There is such a thing as the problem is solvable, but almost no one knows how to do it quickly, for example, factorization. You can try all the options, but if you have a number of thousands of numbers, then you will never try them, and even the fastest computers will not help. There is a certain class of problems called NP - complete tasks. This is an analogue of the problem of stopping, but in the real world, where we are interested in feasibility for some real time. It is not proven whether they can be solved quickly.
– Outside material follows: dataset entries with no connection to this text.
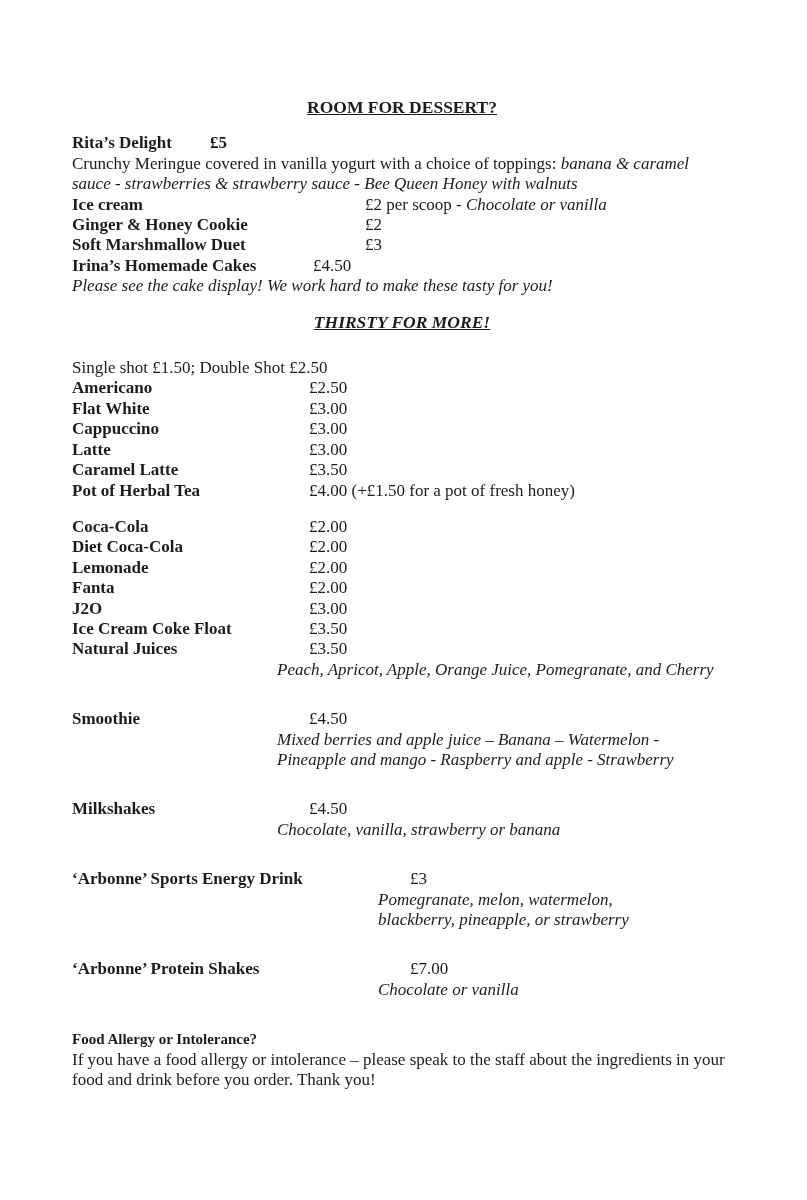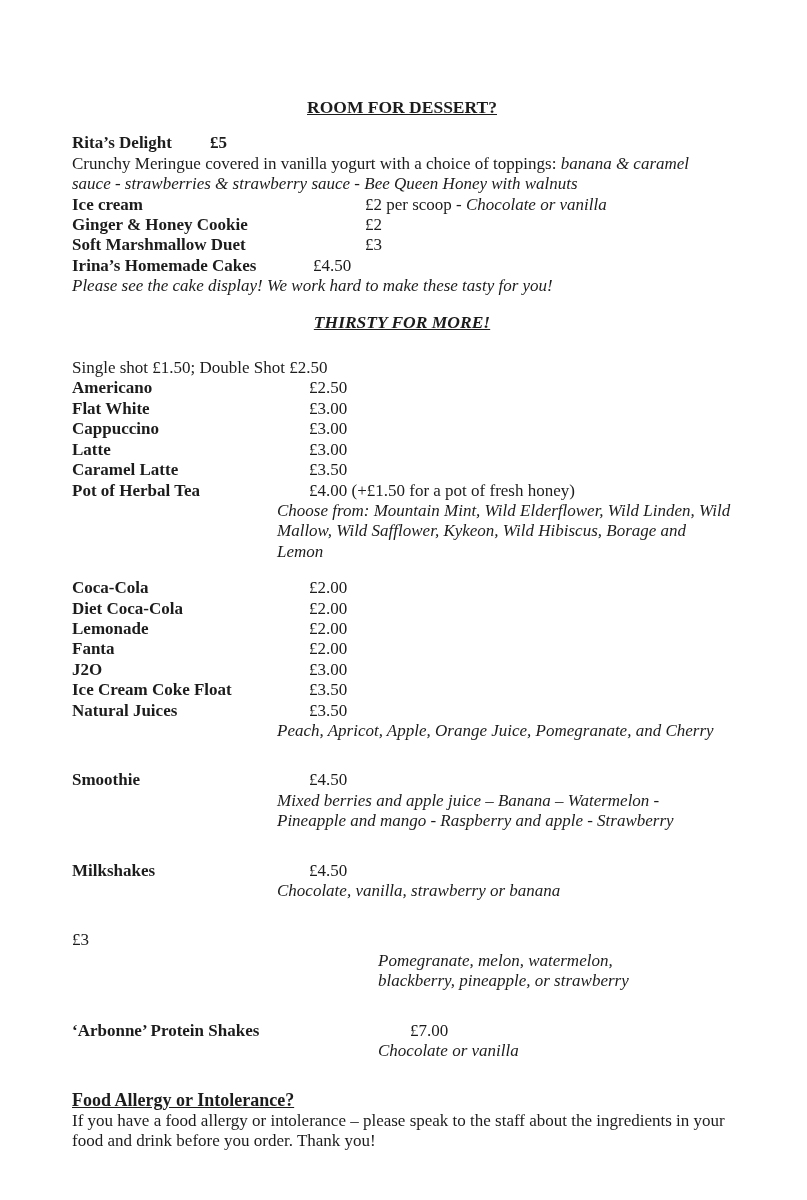"Choose from: Mountain Mint, Wild" div.drink-desc { html: <div>Choose from: Mountain Mint, Wild Elderflower, Wild Linden, Wild Mallow, Wild Safflower, Kykeon, Wild Hibiscus, Borage and Lemon</div> -> none }
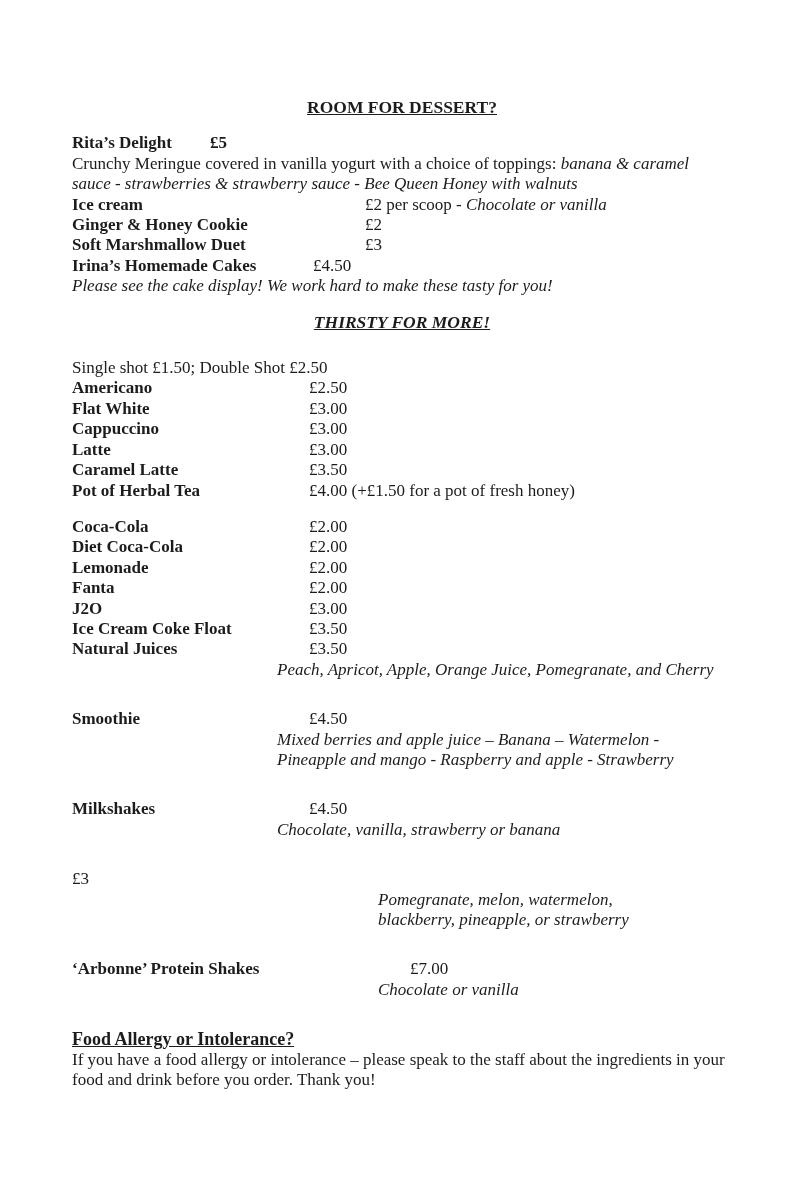"‘Arbonne’ Sports Energy Drink" span.item-name { html: none -> <span>‘Arbonne’ Sports Energy Drink</span> }
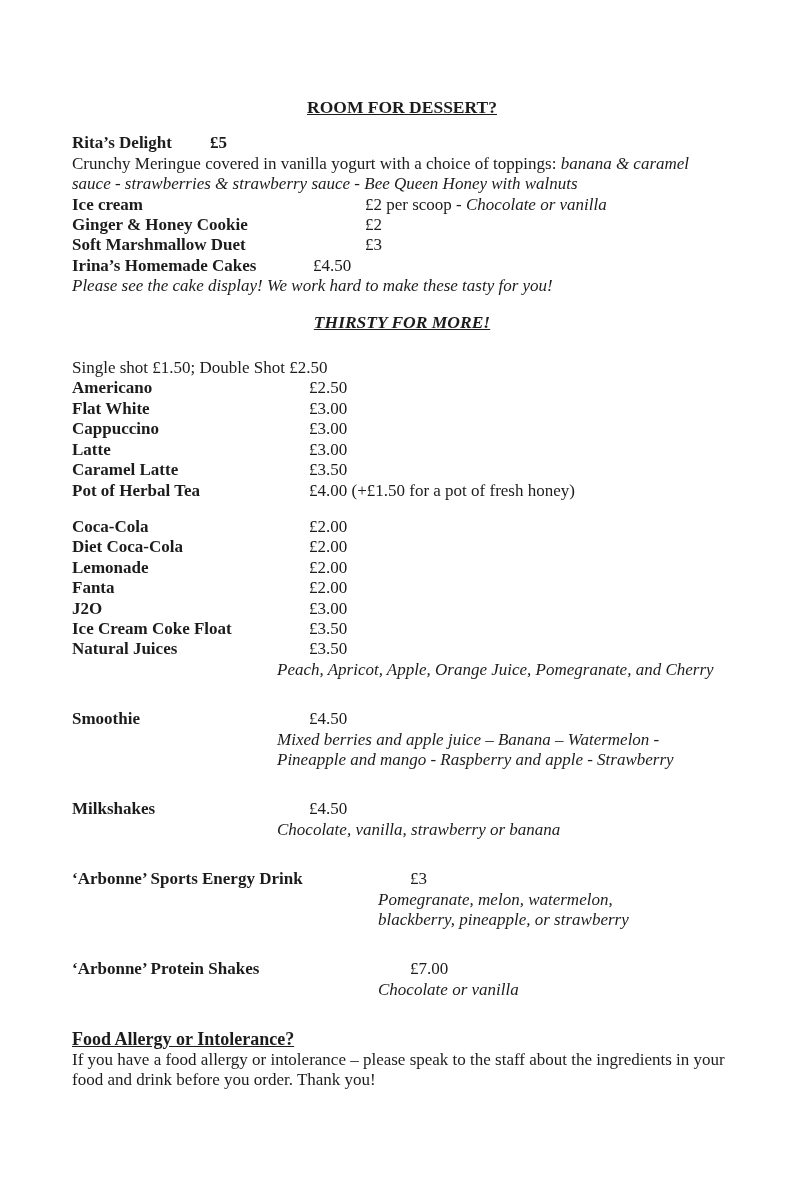"Food Allergy or Intolerance?" .left-heading { font-size: 18px -> 15px; text-decoration: underline -> none }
They are all equally complex, if one could be solved quickly, then everything could be solved quickly. This is proved by accepting the reduction of one problem to another. We are looking for an object with some property, while the property itself is a small object, and the property is simple, and the only problem is that there are many objects - this is called a brute force task. If you are trying to program something, and it is clear that an NP-complete problem arises, this means that you need to do something, you need to look for another mathematical model or introduce additional restrictions, or somehow modify the formulation in general.